Hay algo en lo que tenemos que hacer hincapié al cambiar cualquier tipo de calentador. Tanto los termos eléctricos como los calentadores de gas son aparatos delicados. Incluso si piensas que estás capacitado para cambiarlo tú mismo, consulta antes con un profesional para que te asesore sobre si ese cambio es viable y después, para que compruebe que no has cometido errores al realizar el cambio del termo eléctrico por el calentador de gas. Lo barato a veces sale caro, puedes poner en riesgo la seguridad de tu familia. Ante la duda, consulta siempre con un técnico experto.

Ahora bien, si ya te has animado a realizar el cambio, sigue estos 10 sencillos pasos:

1. Desenchufa tu termo eléctrico y corta el agua

Para evitar cualquier tipo de accidente, antes de cambiar el calentador desenchufa el aparato y corta el paso del agua. Te ahorrarás estropicios en casa y podrás hacer al cambio con seguridad y eficacia.

2. Retira los tornillos de la carcasa

Cuando retires la carcasa, podrás acceder al interior del aparto, desconectarlo de la toma de agua y quitar los tornillos que lo mantienen sujeto a la pared.

3. Vacía el termo por la toma de agua fría

Esto se hace sobre todo para asegurar que no haya destrozos en tu vivienda mientras haces el cambio. Y, además, el aparato pesará mucho menos

4. Retira el aparato

¡Ten mucho cuidado! Un termo eléctrico es voluminoso y pesado. Es muy posible que te hagas daño o se te caiga si no lo tratas con cautela. Te recomendamos que, de ser posible, cuentes con ayuda o que hagas estiramientos para no dañarte los brazos o la espalda mientras retiras el termo eléctrico de la pared.

5. Coloca los soportes del calentador de gas nuevo

Es posible que algunos de los agujeros que tuviste que hacer para conectar el termo sirvan para el calentador de gas, pero lo más probable es que tenga unas dimensiones diferentes y necesites hacer nuevos agujeros para los soportes. Así que toma las medidas pertinentes.

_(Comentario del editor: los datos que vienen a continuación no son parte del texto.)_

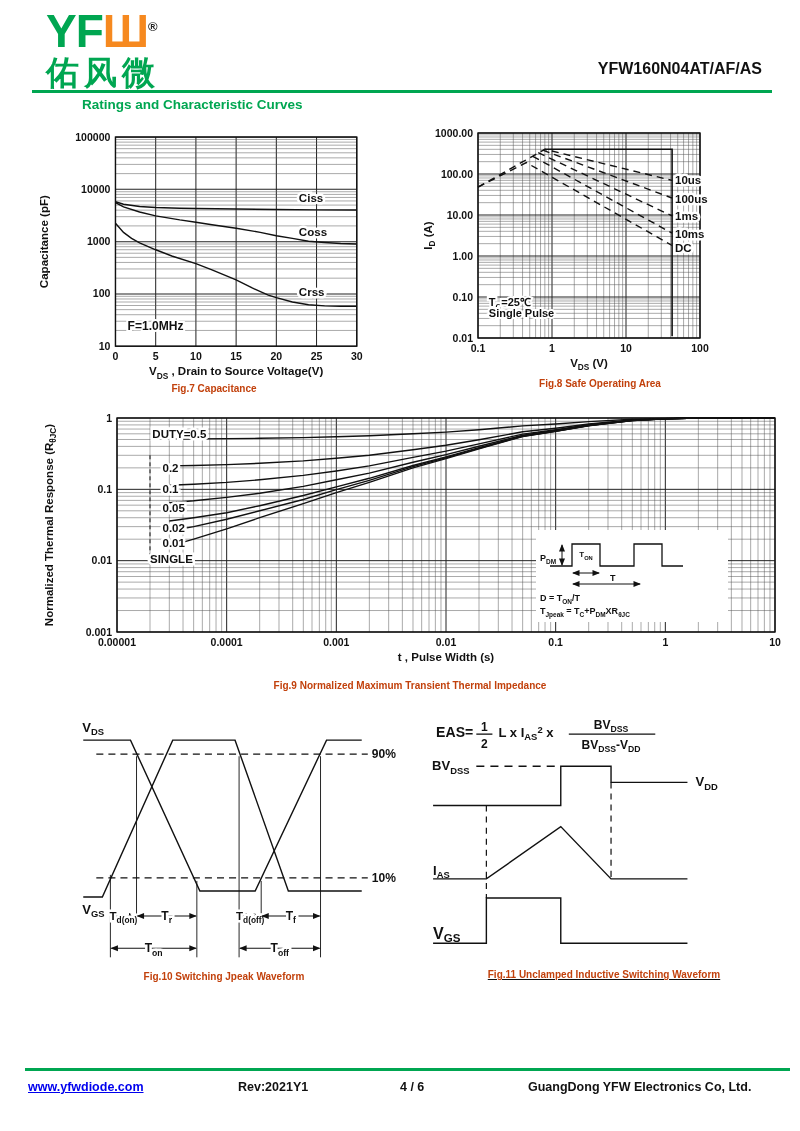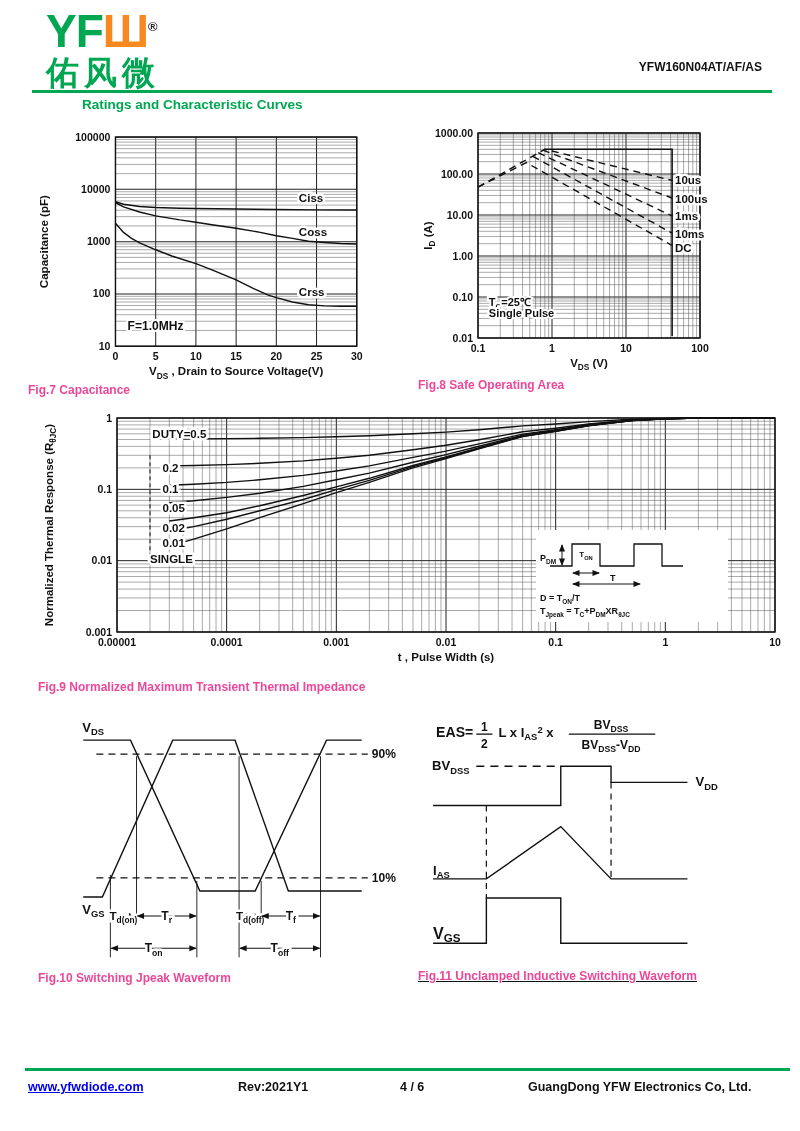"YFW160N04AT/AF/AS" .part-number { font-size: 12px -> 16px }
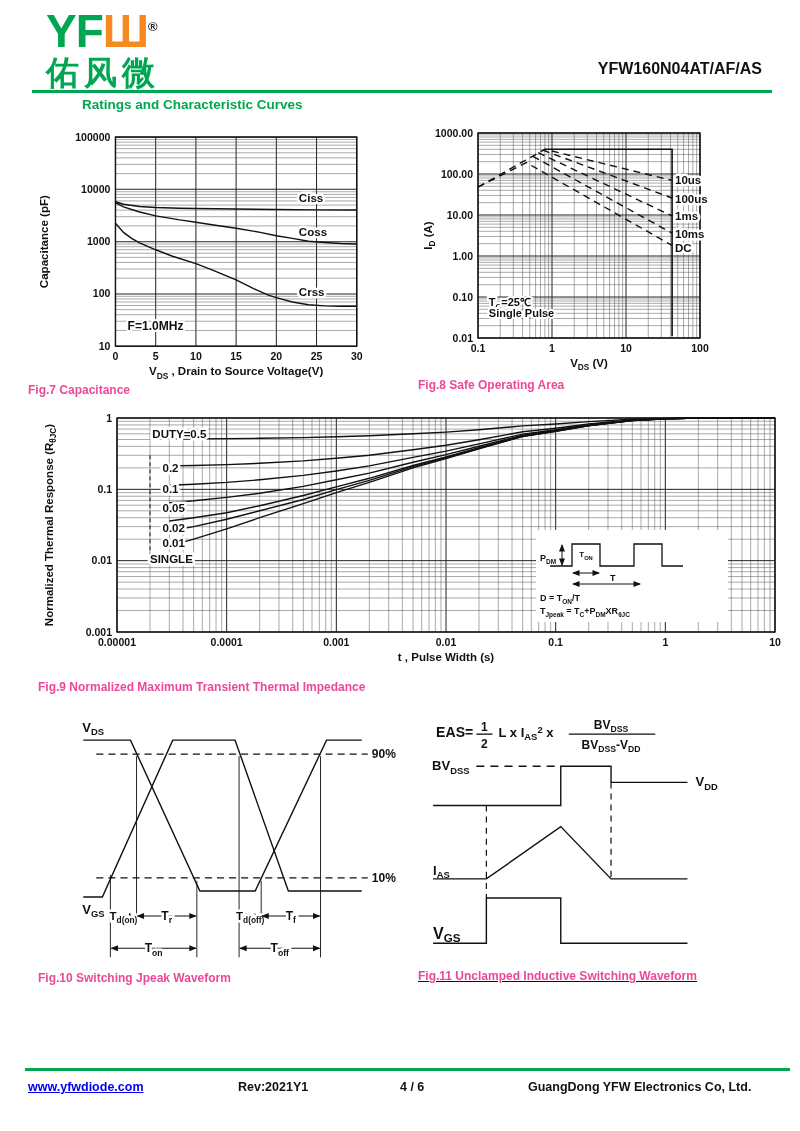"Fig.7 Capacitance" figcaption { color: #ec4899 -> #c2410c; font-size: 12px -> 10px; text-align: none -> center }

6. Retira la carcasa del calentador de gas nuevo

De esta forma, podrás acceder a todos los tornillos y las gomas del interior.

7. Coloca el calentador de gas y ajústalo

Cuando el calentador de gas sin carcasa esté colocado en su sitio, asegúralo a la pared con los tornillos y las gomas. Si tienes dudas, consulta el manual de instrucciones del fabricante y sigue al dedillo las indicaciones que te facilitan para poder cambiar el termo eléctrico por el calentador de gas.

8. Conecta las tomas de agua y gas

Asegura las tomas con gomas y cinta aislante para evitar cualquier fuga. Si no estás seguro de haberlo hecho bien, contacta inmediatamente con un técnico profesional para que se cerciore de si has cometido algún fallo al instalar el calentador de gas.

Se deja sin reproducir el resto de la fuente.